User interface change data:
***

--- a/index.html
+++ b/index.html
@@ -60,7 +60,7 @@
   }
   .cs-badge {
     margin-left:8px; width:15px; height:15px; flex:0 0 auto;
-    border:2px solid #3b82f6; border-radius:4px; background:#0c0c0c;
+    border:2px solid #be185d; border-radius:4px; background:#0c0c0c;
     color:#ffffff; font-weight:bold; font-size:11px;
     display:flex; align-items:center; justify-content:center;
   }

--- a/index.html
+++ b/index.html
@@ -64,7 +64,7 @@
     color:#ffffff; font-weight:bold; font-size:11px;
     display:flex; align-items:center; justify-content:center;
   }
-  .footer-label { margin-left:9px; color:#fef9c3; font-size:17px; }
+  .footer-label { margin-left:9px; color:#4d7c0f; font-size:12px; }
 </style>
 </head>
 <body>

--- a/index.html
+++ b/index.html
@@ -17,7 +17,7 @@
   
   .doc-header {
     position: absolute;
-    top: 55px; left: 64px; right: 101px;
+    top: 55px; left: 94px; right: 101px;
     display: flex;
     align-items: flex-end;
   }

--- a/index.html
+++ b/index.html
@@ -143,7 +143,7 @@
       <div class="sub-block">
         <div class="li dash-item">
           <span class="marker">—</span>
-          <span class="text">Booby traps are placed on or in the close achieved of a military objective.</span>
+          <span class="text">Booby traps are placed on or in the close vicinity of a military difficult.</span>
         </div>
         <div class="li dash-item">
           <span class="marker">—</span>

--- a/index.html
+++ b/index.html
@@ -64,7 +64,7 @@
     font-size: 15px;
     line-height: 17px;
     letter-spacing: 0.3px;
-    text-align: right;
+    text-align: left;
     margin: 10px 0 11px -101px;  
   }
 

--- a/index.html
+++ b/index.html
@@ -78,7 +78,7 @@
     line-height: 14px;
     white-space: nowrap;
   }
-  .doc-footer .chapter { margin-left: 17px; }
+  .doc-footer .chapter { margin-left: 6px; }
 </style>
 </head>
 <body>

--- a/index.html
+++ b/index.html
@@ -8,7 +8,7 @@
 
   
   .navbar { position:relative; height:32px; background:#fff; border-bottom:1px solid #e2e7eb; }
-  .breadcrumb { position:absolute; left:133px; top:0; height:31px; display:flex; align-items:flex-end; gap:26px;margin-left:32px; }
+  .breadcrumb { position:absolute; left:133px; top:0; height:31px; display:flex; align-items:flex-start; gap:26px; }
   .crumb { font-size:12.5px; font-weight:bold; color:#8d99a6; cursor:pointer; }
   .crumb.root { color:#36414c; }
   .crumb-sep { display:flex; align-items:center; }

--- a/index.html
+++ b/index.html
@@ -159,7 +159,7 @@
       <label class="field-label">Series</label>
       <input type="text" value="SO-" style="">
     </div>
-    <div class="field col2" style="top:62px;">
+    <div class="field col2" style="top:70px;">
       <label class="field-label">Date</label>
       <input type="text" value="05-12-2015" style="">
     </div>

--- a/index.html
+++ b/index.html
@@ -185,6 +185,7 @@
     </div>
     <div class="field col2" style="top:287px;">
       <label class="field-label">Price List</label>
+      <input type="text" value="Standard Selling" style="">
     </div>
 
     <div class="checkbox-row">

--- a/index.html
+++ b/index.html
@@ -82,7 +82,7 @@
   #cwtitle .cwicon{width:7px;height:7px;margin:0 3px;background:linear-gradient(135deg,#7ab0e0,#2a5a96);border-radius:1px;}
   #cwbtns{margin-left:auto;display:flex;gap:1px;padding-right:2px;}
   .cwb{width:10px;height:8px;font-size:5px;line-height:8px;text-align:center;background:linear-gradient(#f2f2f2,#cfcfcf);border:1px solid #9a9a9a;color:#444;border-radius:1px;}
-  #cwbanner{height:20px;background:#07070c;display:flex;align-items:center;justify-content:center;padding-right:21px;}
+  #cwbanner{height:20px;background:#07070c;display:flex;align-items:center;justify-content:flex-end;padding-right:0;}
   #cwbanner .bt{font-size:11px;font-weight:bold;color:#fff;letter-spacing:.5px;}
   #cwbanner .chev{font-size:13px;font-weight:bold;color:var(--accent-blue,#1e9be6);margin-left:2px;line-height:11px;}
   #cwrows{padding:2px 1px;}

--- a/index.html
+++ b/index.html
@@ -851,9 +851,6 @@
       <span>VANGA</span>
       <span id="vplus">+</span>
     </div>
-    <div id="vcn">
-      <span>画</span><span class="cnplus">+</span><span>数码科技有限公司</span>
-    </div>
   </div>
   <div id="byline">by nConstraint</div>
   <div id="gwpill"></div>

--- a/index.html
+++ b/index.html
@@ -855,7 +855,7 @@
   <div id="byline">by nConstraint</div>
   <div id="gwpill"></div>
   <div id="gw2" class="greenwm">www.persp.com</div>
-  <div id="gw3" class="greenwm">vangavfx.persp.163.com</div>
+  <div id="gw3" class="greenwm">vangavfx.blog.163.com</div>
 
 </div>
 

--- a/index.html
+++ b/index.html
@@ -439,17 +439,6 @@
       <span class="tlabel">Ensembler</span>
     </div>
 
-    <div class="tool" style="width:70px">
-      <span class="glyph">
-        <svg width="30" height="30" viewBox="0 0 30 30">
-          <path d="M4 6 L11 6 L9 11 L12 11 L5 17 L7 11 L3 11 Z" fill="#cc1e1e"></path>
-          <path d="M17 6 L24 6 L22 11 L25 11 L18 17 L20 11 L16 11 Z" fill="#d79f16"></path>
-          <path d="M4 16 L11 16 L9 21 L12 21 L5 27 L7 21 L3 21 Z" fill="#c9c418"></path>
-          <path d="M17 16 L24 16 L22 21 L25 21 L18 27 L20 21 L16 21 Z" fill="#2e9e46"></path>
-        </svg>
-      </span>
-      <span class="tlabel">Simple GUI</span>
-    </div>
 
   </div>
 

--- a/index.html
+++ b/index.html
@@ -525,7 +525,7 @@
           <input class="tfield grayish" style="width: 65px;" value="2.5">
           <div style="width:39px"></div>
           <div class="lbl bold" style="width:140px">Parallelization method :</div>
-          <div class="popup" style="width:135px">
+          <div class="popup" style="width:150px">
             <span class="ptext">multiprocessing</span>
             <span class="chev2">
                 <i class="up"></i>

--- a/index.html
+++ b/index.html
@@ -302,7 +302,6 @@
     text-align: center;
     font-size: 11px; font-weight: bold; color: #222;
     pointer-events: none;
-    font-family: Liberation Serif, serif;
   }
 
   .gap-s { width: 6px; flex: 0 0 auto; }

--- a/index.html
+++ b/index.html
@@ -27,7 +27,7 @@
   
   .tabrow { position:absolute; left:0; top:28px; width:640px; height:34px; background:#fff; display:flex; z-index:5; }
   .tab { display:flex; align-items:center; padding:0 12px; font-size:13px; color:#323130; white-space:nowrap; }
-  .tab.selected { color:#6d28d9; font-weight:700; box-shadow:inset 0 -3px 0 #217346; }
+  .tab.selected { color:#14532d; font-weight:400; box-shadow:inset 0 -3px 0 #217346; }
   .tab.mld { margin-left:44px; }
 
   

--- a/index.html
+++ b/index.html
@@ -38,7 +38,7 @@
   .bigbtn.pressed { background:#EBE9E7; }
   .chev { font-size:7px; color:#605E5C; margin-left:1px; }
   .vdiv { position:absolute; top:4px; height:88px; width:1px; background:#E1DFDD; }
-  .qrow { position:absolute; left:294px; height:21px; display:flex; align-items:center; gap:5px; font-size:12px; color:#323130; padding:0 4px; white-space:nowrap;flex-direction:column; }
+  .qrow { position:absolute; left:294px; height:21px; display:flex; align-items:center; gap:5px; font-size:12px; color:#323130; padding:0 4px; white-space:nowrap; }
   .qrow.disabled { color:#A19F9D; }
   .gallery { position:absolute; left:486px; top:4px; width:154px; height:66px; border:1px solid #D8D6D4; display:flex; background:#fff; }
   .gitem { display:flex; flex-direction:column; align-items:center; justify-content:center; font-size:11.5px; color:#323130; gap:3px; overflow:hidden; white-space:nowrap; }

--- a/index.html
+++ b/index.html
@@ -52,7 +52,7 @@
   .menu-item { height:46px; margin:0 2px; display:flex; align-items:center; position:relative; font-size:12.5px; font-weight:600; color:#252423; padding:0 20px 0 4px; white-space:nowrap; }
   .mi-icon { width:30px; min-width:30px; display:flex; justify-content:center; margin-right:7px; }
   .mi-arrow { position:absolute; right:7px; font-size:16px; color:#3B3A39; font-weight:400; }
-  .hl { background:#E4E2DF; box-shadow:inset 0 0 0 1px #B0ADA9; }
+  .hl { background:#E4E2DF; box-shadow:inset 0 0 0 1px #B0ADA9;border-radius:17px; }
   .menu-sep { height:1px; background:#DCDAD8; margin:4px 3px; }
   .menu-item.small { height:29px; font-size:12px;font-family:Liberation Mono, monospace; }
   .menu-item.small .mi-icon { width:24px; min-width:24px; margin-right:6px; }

***

WHAT NEEDS TO BE DONE: Which lines in the records above include the word "chapter"? Copy them out.

RESPONSE TO THIS TASK:
-  .doc-footer .chapter { margin-left: 17px; }
+  .doc-footer .chapter { margin-left: 6px; }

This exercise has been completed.